%%

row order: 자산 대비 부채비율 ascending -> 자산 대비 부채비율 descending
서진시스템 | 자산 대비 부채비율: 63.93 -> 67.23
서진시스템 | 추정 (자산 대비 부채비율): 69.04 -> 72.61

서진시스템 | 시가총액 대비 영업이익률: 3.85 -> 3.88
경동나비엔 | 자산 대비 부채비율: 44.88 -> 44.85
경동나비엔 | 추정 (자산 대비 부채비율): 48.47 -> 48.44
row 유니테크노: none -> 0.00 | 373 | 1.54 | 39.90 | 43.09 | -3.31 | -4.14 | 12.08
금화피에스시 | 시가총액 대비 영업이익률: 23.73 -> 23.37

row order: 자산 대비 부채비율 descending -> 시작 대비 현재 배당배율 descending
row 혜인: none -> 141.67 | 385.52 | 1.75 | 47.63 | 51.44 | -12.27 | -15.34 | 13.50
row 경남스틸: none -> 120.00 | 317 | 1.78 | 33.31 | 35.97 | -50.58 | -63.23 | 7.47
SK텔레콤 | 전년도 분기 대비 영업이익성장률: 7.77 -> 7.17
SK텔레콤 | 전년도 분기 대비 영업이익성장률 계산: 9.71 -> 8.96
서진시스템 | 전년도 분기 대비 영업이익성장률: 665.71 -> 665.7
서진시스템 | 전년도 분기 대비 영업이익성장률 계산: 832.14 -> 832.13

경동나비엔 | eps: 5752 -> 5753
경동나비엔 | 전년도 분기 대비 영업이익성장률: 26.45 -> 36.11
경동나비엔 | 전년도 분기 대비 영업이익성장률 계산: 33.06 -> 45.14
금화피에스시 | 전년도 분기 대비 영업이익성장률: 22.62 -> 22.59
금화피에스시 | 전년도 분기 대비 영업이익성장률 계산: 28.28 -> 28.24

%%
%%

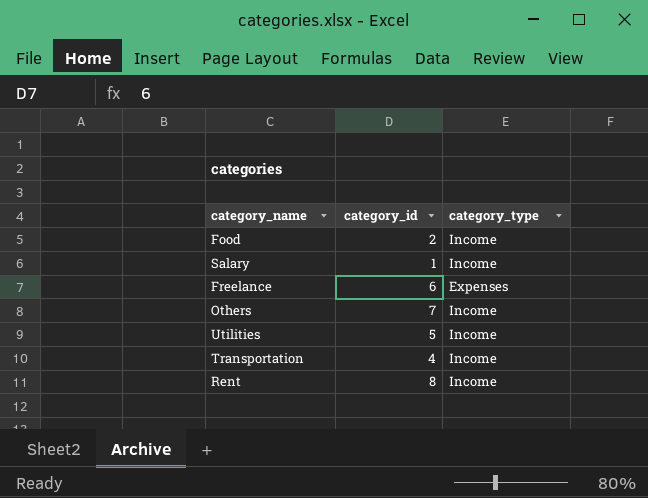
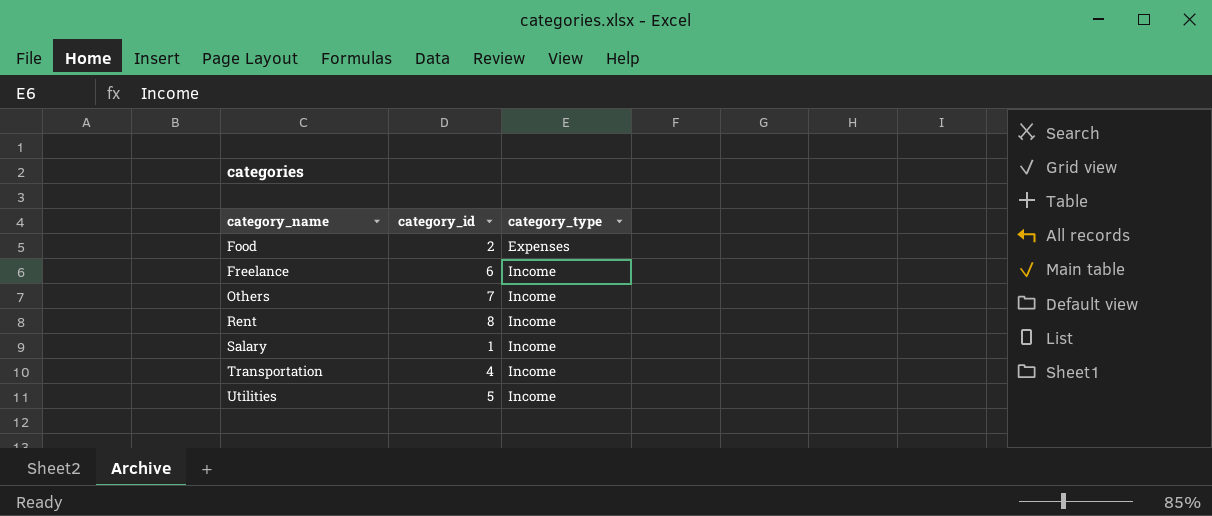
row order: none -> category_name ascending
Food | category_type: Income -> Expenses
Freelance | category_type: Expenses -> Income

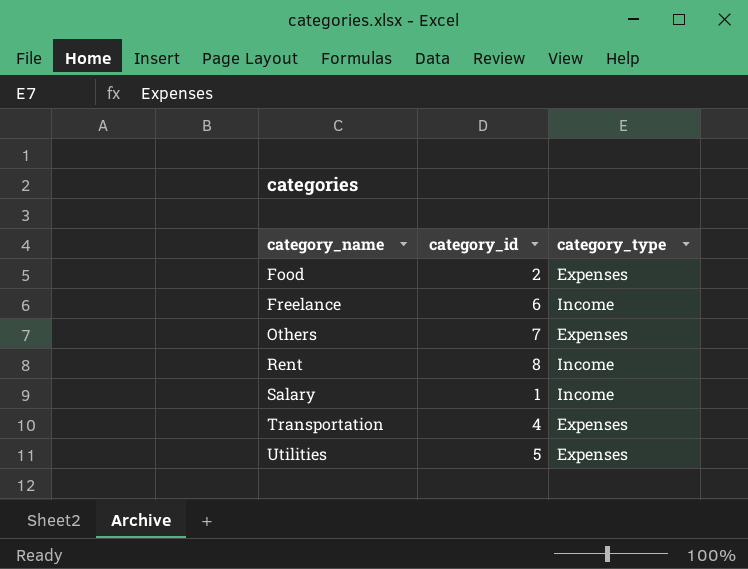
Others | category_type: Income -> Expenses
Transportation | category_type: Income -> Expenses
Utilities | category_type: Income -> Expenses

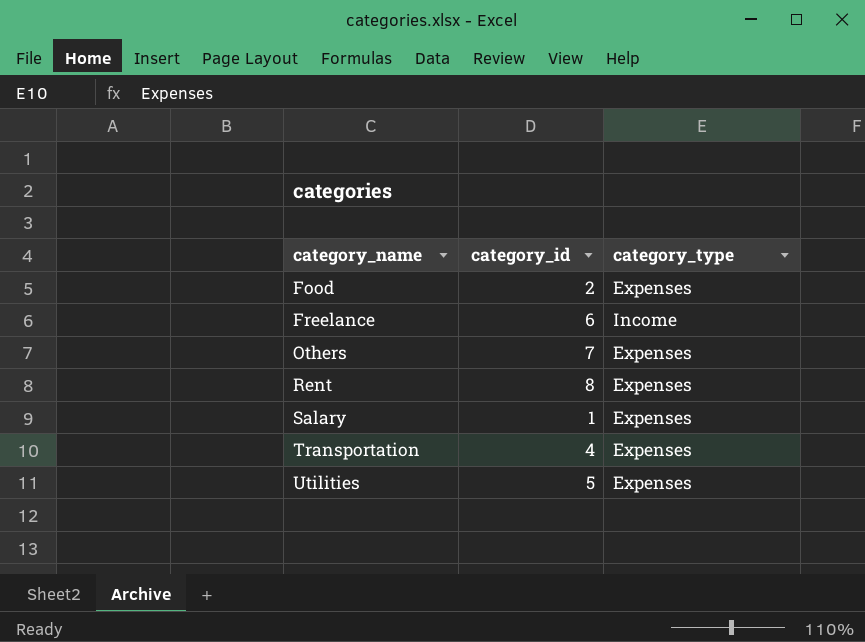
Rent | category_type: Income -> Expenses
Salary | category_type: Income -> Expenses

%%
%%

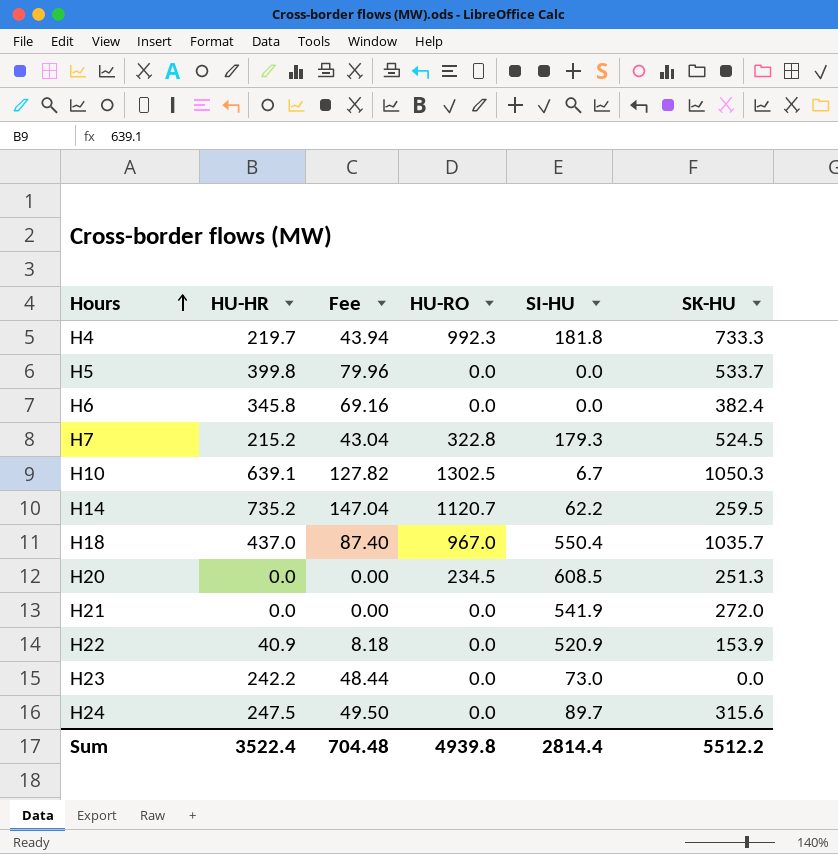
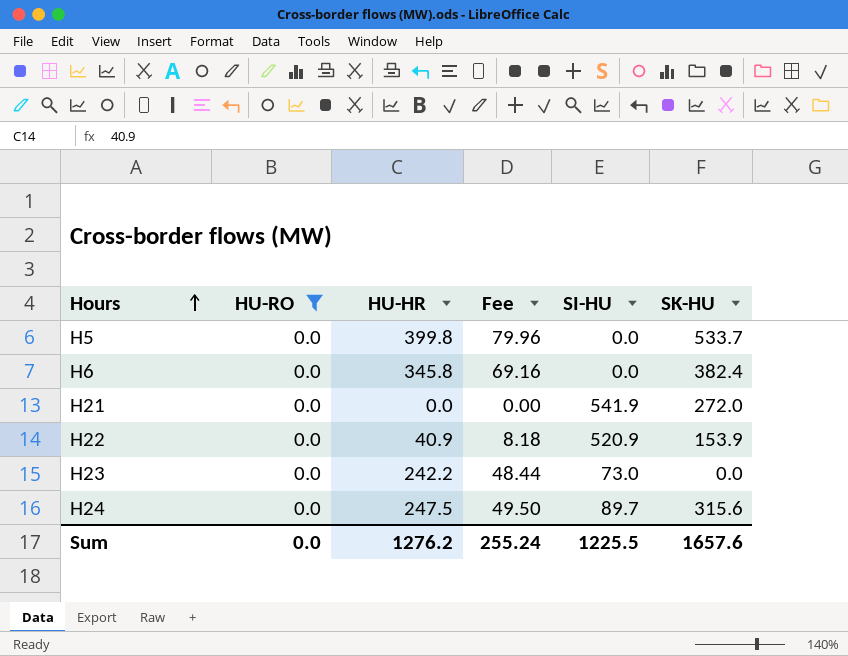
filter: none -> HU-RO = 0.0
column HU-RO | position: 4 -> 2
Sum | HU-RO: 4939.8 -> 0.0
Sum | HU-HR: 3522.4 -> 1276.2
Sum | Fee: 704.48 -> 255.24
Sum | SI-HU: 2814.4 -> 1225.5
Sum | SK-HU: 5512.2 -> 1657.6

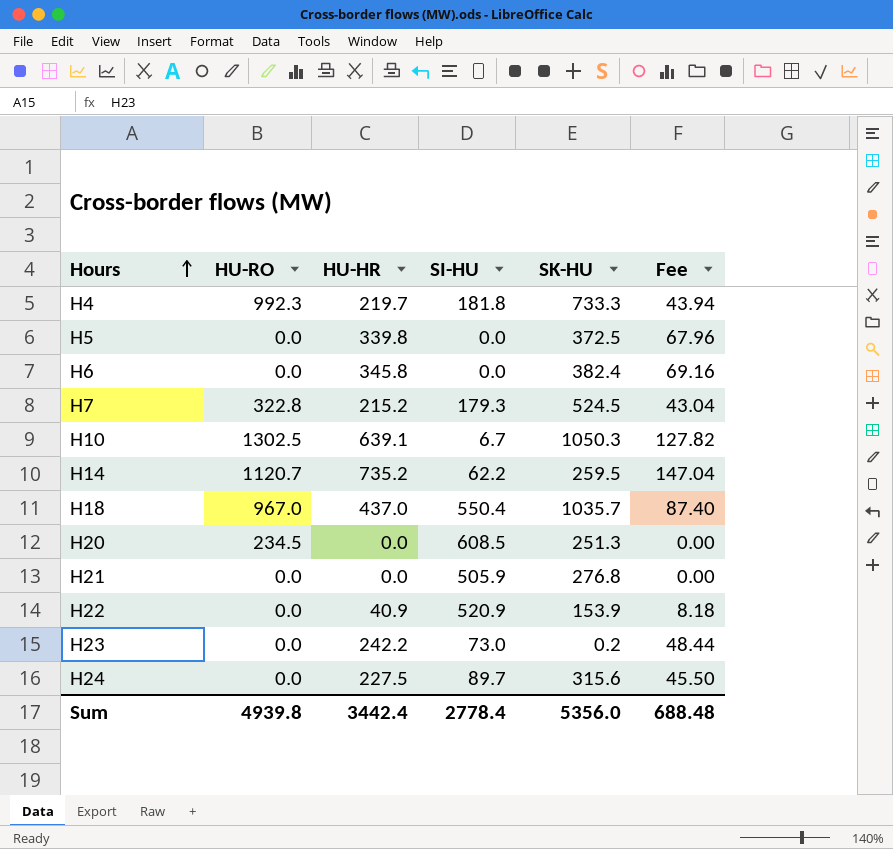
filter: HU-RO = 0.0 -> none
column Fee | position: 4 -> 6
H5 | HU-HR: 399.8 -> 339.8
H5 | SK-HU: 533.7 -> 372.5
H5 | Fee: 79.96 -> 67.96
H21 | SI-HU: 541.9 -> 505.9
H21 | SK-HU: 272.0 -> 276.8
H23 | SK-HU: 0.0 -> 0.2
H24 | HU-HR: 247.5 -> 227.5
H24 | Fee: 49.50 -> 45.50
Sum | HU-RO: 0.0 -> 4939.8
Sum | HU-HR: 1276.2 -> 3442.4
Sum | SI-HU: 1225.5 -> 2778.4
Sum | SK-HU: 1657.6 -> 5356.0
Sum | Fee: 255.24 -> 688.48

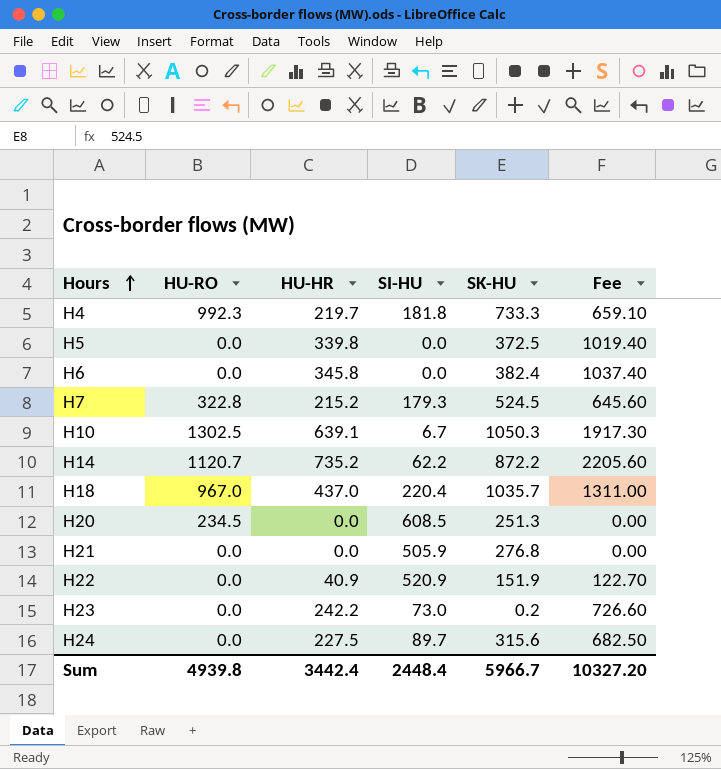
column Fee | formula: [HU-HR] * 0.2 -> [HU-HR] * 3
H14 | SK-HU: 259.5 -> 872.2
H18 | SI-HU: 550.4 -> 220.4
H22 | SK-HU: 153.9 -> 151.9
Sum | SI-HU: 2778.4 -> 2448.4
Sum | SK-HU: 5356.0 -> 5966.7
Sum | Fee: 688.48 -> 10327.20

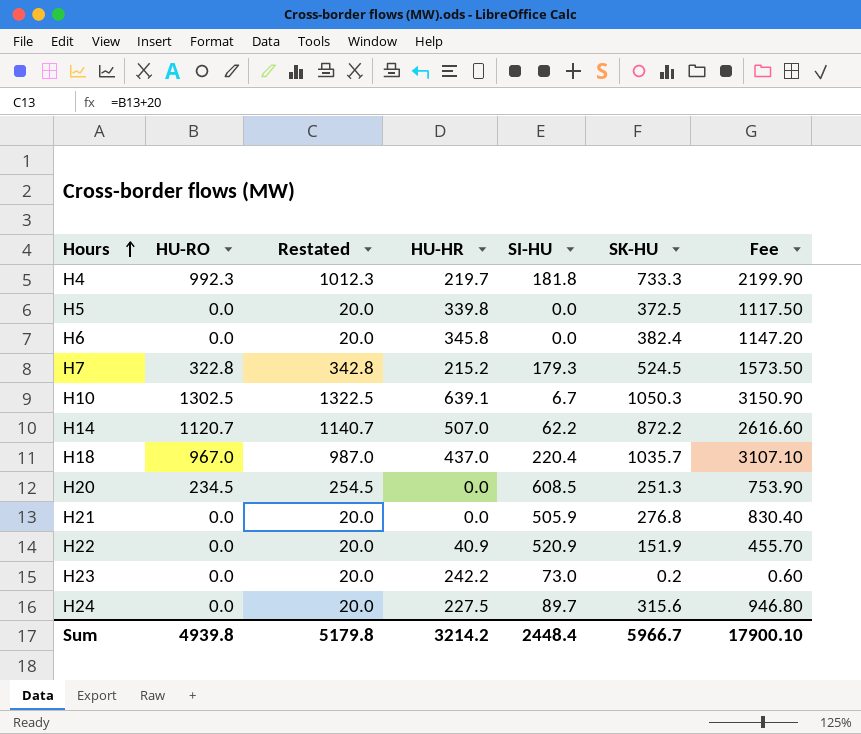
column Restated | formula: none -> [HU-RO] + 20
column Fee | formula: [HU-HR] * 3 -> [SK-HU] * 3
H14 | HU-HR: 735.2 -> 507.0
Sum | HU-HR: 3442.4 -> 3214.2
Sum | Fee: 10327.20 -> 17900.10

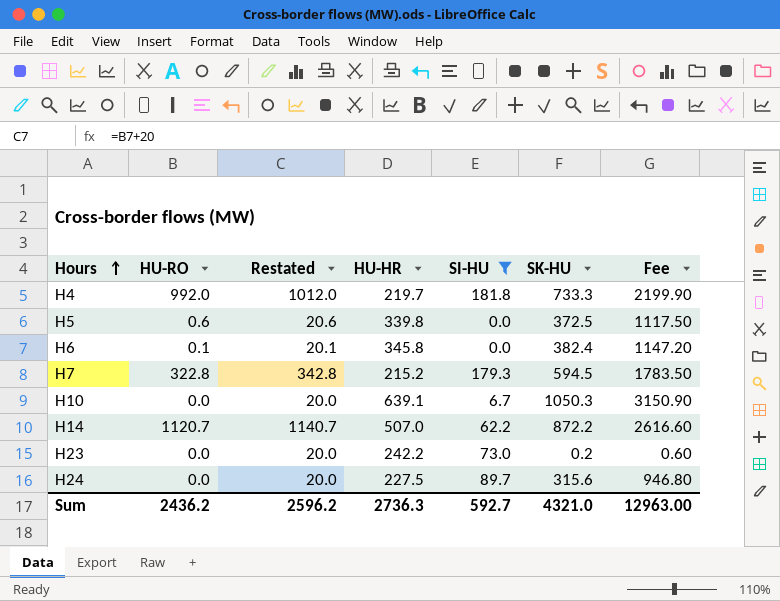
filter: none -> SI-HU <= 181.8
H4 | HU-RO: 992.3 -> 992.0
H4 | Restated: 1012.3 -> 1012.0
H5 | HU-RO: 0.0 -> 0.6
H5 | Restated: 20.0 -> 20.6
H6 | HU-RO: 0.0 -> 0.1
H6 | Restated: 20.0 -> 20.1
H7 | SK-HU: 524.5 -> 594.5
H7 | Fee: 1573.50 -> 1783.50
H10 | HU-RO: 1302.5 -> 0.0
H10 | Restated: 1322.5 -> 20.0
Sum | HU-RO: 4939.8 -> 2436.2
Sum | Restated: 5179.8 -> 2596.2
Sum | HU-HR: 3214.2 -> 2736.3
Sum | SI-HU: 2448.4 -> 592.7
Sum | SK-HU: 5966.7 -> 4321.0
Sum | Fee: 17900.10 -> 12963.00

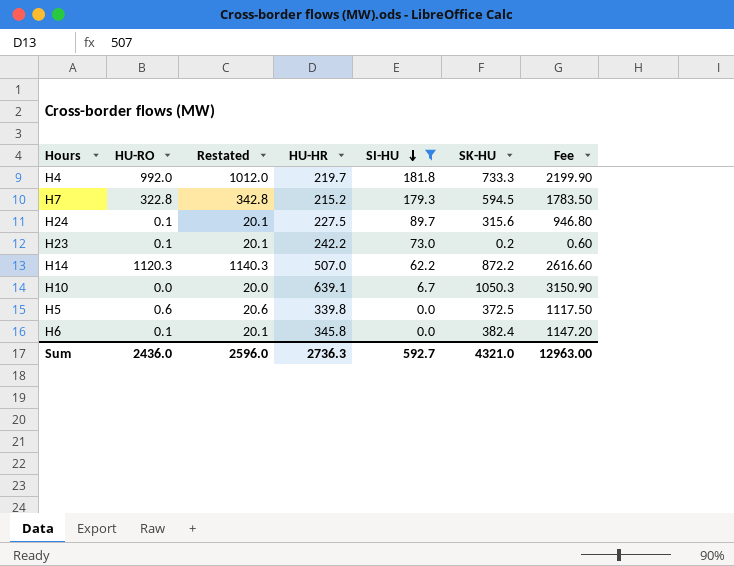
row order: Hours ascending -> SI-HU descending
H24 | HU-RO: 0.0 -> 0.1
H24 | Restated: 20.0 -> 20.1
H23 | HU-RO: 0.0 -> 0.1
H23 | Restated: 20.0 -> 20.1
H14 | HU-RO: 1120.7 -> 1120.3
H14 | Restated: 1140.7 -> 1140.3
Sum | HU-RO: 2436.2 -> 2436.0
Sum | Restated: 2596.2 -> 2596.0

%%

> [WORK REQUEST]: For every line in the listing above that contains "formula", copy that line.

> [RESPONSE TO THE EXERCISE]:
column Fee | formula: [HU-HR] * 0.2 -> [HU-HR] * 3
column Restated | formula: none -> [HU-RO] + 20
column Fee | formula: [HU-HR] * 3 -> [SK-HU] * 3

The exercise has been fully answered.